Want more details? Of course you do. Marital problems are fascinating ... unless their yours.
Clarence Shuler is at ground zero of marital mayhem. He tries to save marriages — one or tens or hundreds at a time.
“Almost every couple struggles,” the 55-year-old marriage counselor says. He has written six books with topics like: “When Your Woman Is Too Through with You,” “Affair-Proofing Your Marriage,” “What to Do When All Hell Breaks Loose.”
Doesn’t matter where Shuler is — a plane, party, checkout line — when people find out what he does, he’s suddenly the most popular guy in the room.
“They start asking questions. People want to have better relationships.”
Sex. Money. Fighting. Fidelity. Bring it on.
“I’ve never blushed,” Shuler says. “I’ve been on planes where women have shared their intimate deals. Sometimes they’ll say, ‘Oh, maybe I shouldn’t have told you all that.’”
He is president/founder of nonproft BLR: Building Lasting Relationships and men’s and marriage ministry director at First Presbyterian Church downtown.
Some marriage seminars he leads for BLR have 500 couples. Think: “He said, she said” times 1,000.
Mates tend to not listen to one another, he says. “But put them in a room with hundreds of others and they’ll start hearing others saying the same things. It’s better to have someone outside the marriage say it. They say, ‘Oh, so that’s why he does that.’”
Example: “The biggest thing for men to understand, when women are talking to them, is that they’re not trying to nag them,” he says. “It’s how they build intimacy.”
Look at it as foreplay, guys.
“She’s trying to have a relationship with him,” he says, “and you are blowing her off trying to watch the game.’”
Shuler knows the drill.
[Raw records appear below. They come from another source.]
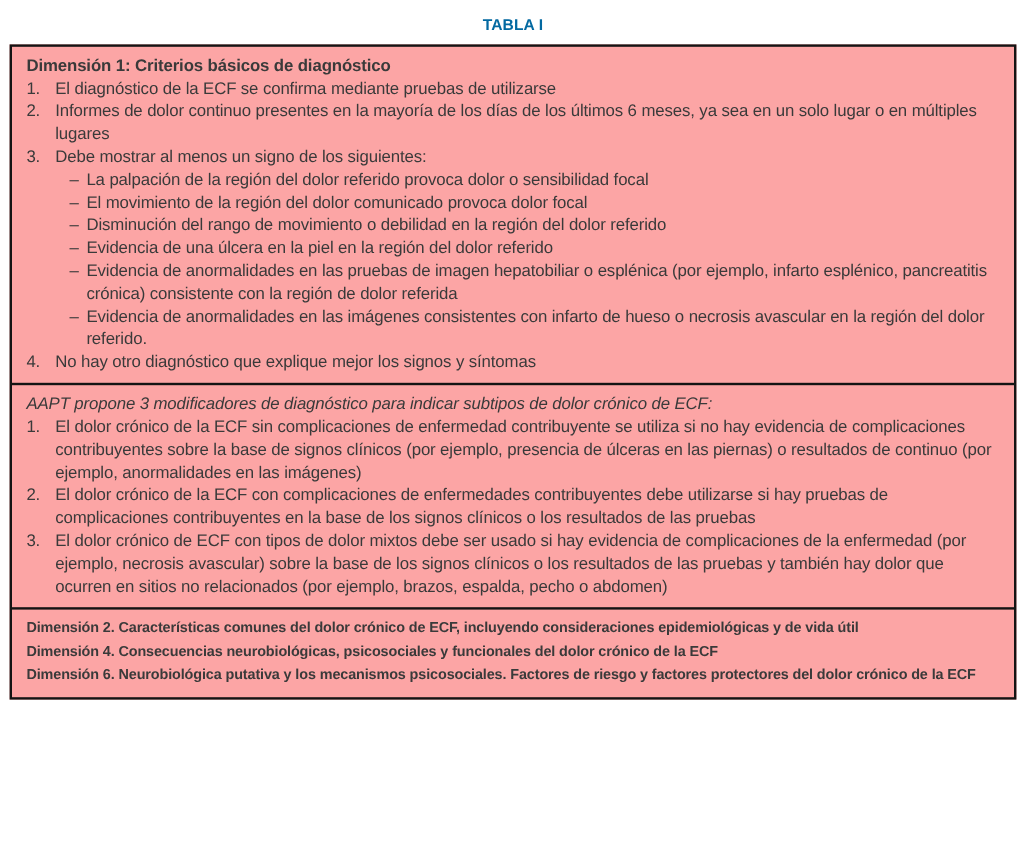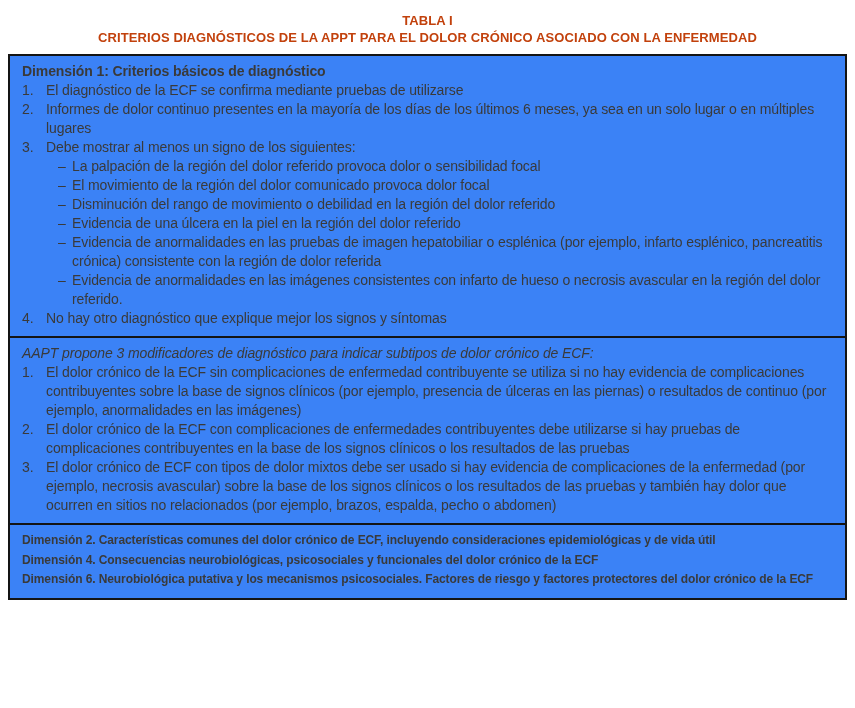"TABLA I" .title-block { color: #c2410c -> #0369a1 }
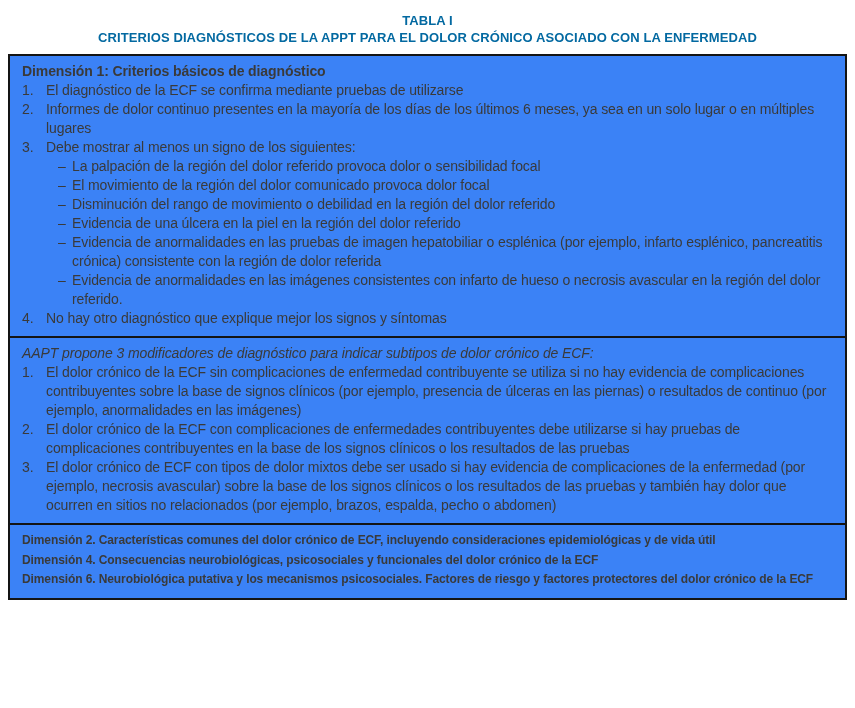"CRITERIOS DIAGNÓSTICOS DE LA APPT" div { html: <div>CRITERIOS DIAGNÓSTICOS DE LA APPT PARA EL DOLOR CRÓNICO ASOCIADO CON LA ENFERMEDAD</div> -> none }
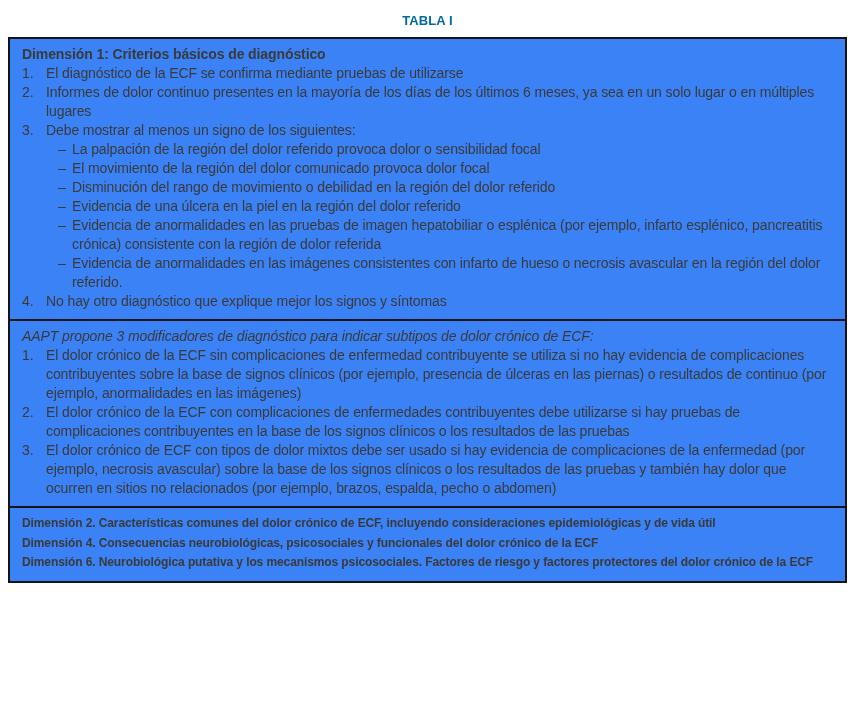"Dimensión 1: Criterios básicos de" .box { background: #3b82f6 -> #fca5a5 }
He and Brenda, also a counselor, have been married 25 years and have three kids.
“It’s kind of hard having parents who are marriage counselors,” says daughter, Christina, 20. “I told boys not to call the house.”
Shuler, a North Carolina native, started preaching at age 17. The 5-foot-7 college basketball player was a point guard for a global faith-based team. “The only one under 6-feet,” he says.
He moved to Colorado Springs in 1995 to work as a diversity consultant and later started BLR.
His marriage is fair stomping ground at seminars. “We share our stuff, where we mess up,” he says. “We’re not a perfect couple.”
What’s their secret?
He likes it when she talks to him during the ballgame.